(Beginning of Source records)

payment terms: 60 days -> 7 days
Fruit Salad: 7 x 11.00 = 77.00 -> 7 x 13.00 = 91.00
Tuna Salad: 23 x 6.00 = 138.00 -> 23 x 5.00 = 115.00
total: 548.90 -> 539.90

(End of Source records)
(Beginning of Source records)

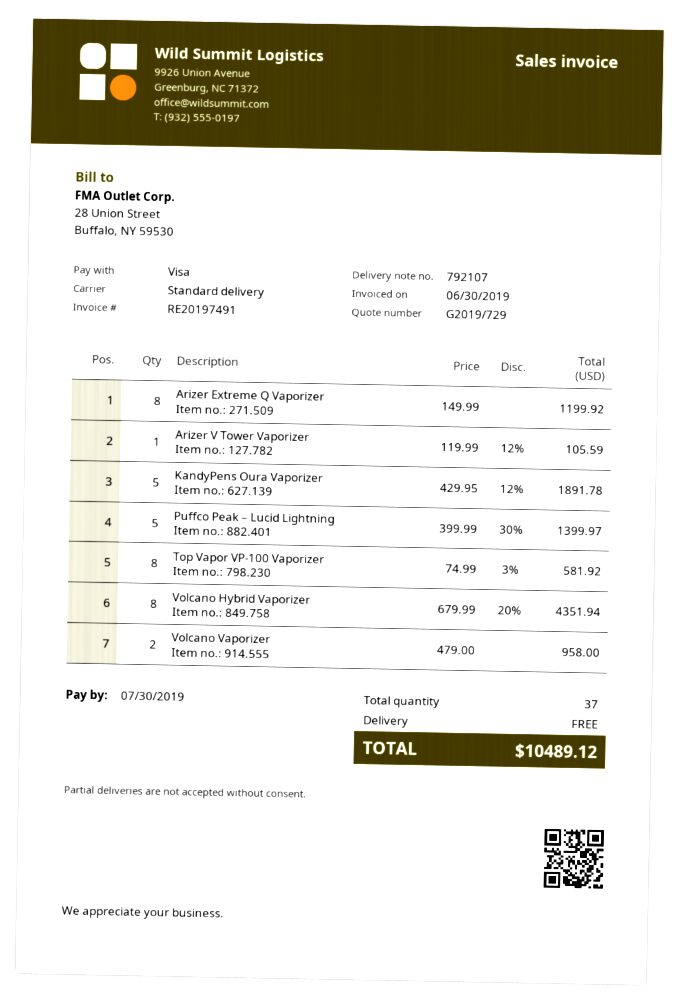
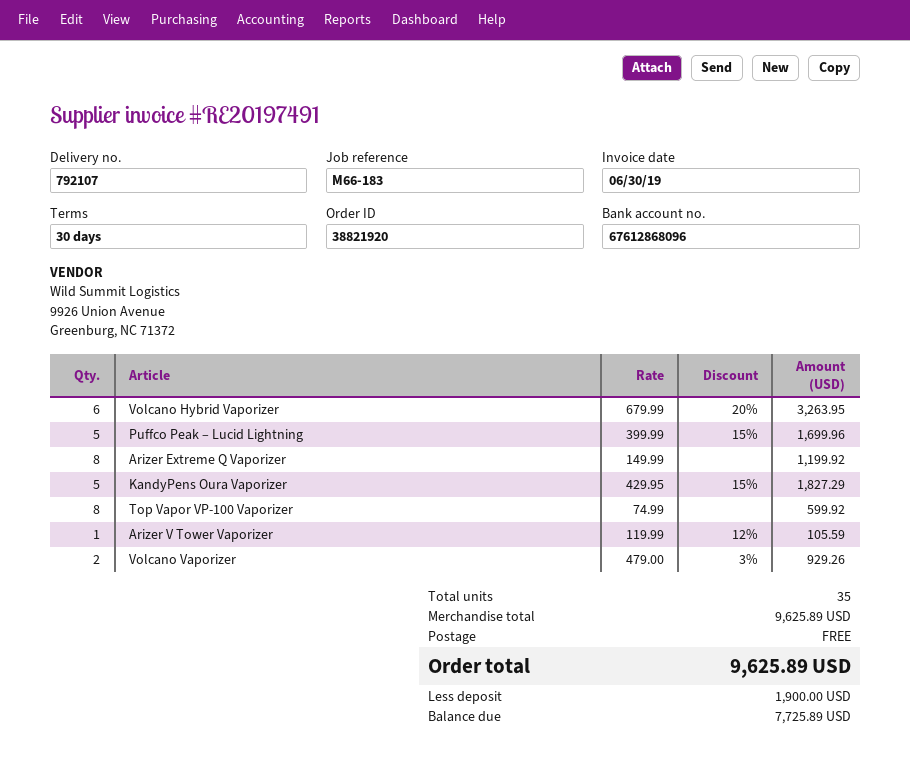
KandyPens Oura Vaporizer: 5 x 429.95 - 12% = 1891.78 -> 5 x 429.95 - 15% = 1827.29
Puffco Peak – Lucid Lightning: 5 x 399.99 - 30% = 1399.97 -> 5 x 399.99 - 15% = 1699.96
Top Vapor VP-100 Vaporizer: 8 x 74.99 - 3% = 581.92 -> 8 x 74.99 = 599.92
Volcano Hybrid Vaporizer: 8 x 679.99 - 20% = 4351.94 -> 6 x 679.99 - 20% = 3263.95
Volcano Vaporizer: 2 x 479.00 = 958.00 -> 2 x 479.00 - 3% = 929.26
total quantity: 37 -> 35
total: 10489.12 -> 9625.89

(End of Source records)

▶ **Task details**: Within the listing, how many lines hold "total"? Write only that number.

▶ **Exercise response**: 3